Scranton, Pennsylvania isn’t known for terribly much. Some might recognize it as the setting of NBC’s “The Office,” a show that humorously depicts the grind of working at a paper-making company — a droll job that epitomizes so much of Scranton’s mundanity. Once home to a prosperous coal industry, the city has since transformed into a paradigm of the commercially-depressed Rust Belt. The inhabitants there remain drained by the city’s dire economic straits.
Yet Scranton has fulfilled its purpose by serving as the inspiration for The Menzingers’ newest LP “After The Party.” Catered to those who feel marginalized, disenfranchised, frustrated and defeated, the Scranton-based punk band speaks to a certain brand of individual. Past albums, including 2012’s “On The Impossible Past” and 2014’s “Rented World,” detail the monotony of dead-end food service jobs, the futility of gas station lotto tickets and other generally bleak circumstances.
Similar to the band itself and for the hopelessly trapped characters whose storylines are recounted within these songs, punk is a platform for expressing discontent — a veritable religion that binds and affirms society’s oppressed actors. It is a source of refuge for the blue-collar blues that is maybe eclipsed only by alcohol-soaked comfort. Holding dive bars and house parties as the wistful apotheosis of the Pabst Blue Ribbon-ridden twenty-something, the band speaks to a drunken escapism that would put Hemingway to shame.
But in “After The Party,” The Menzingers’ fifth studio album, the hangover has at least partially lifted. Just like the rays of the sun after a particularly heavy night of drinking, the album hits with painful clarity. Previous albums’ whiskey-fueled anthems have evolved into heart-on-the-sleeve ruminations in a thematic maturation that mirrors the band members’ coming-of-age. “Where are we going to go now that our twenties are over?” ponders Greg Barnett, the band’s frontman, on opening track “Tellin’ Lies.” The song is torn between ambivalence and longing for the past, reflecting a complicated nostalgia effortlessly highlighted by Barnett’s uncompromising sincerity. Full of references to a youth too quickly passed by, the lyrics carry both a wistful ephemerality and a sense of uncertainty. With a definite duality, the track’s catchy, driving melody belies and fails to capture the speaker’s serious fear of being perceived as a burn-out by society. This sharp contrast between thematic content and melodic choice captures Barnett’s dismay as he grows older.
The creeping “Black Mass” and the eponymous “After The Party” are also standouts that extend the regret-tinged, aged introspection to subjects like tired relationships and alternative culture. “After the Party” references “your silhouette in high top sneakers /And hardcore from laptop speakers,” singularly conveying the quintessential punk scene. “Lookers,” however, remains the LP’s most exceptional cut. With a speaker “lost in a picture frame” and shrouded by “a cloud full of nicotine,” the track is the apex of the album’s confessional nostalgia. Its position as the lead single of the album is no mistake; the lyrical wisdom is complemented by perhaps the band’s most infectious chorus to date. “Lookers,” arresting and thoughtful, embodies everything moving about punk, while “Charlie’s Army” stands as the album’s weakest link. Lyrically vapid and musically uninteresting, the track regresses to puerile punk that even blink-182 wouldn’t be caught dead making.

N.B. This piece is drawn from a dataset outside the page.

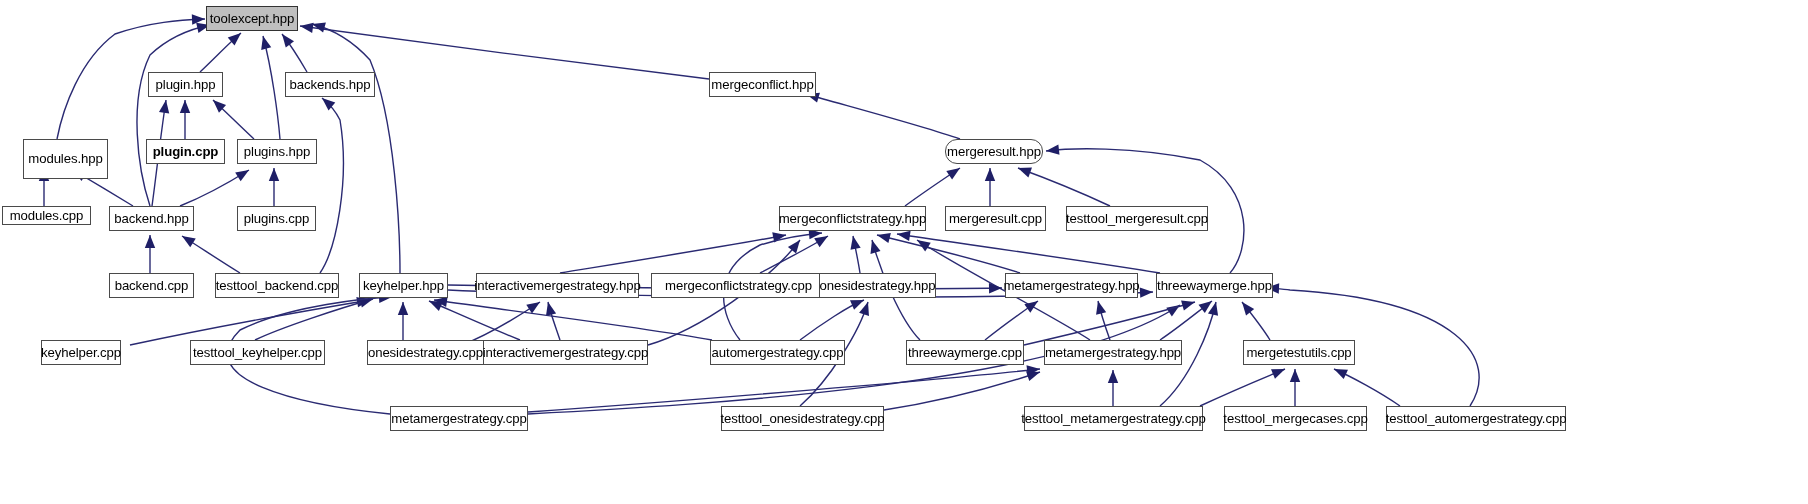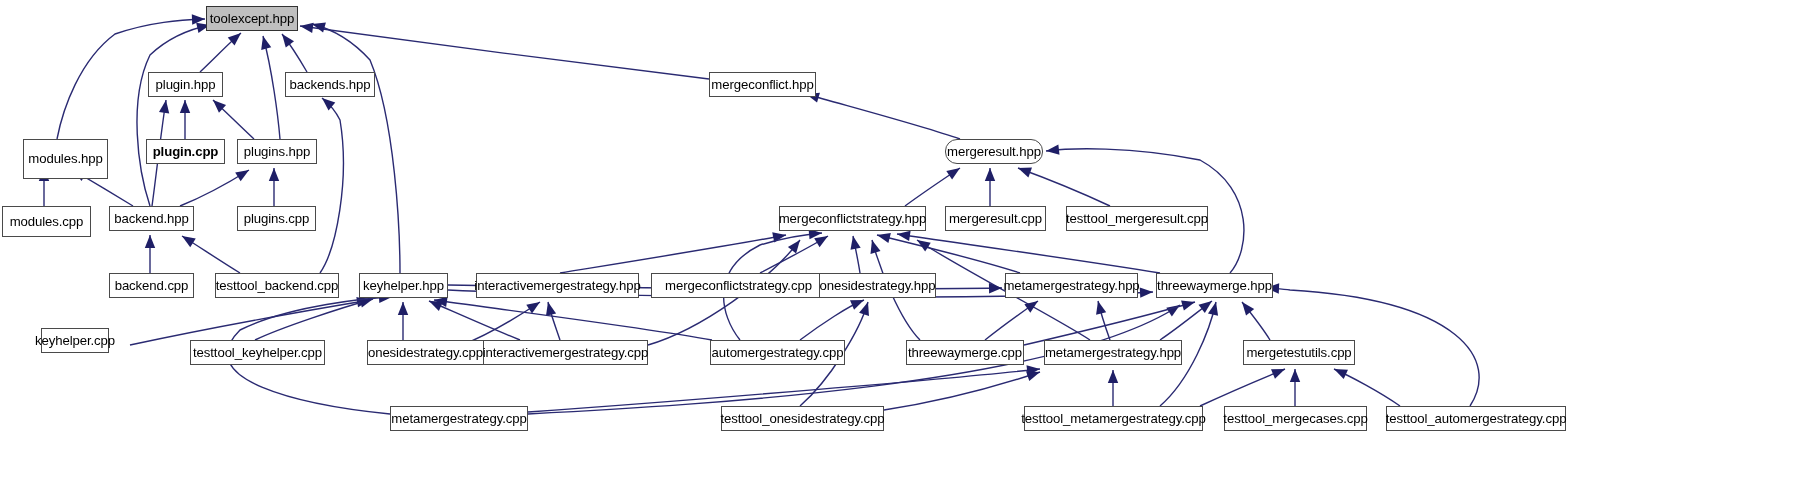"modules.cpp" div.node-box { height: 31px -> 19px }
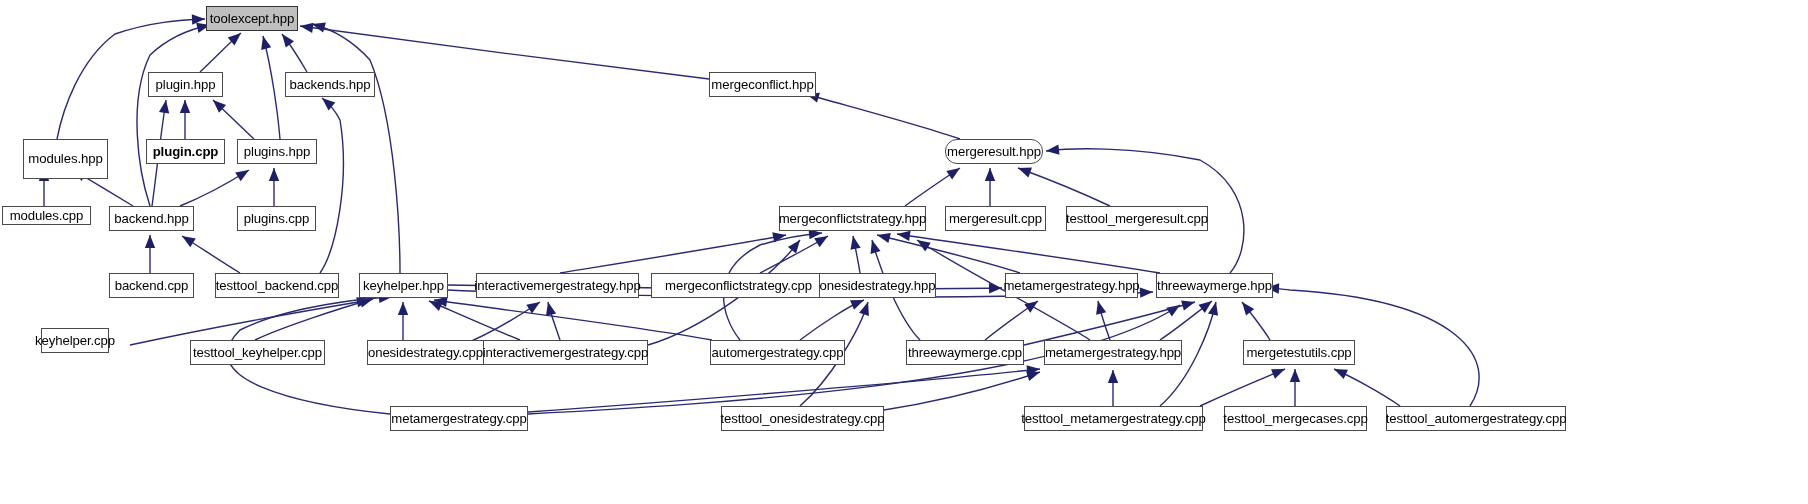"keyhelper.cpp" div.node-box { top: 328px -> 340px; width: 68px -> 80px }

Nostalgia remains an exercise in futility. It’s fitting that most of the memories explored on “After The Party” involve drinking. Like alcohol, nostalgia easily lends itself to dangerous, fleeting self-indulgence. But on the LP, The Menzingers manage to avoid devolving into more maudlin aspects. Rather, the punk act uses nostalgia to constructively reflect and look toward the past not dreamily, but warily. The album ultimately affirms the notion that being too embroiled in the past precludes progress, destining one for life as another Scranton townie burn-out. Luckily, that’s a future that the band, with their strongest album to date, almost certainly will not face.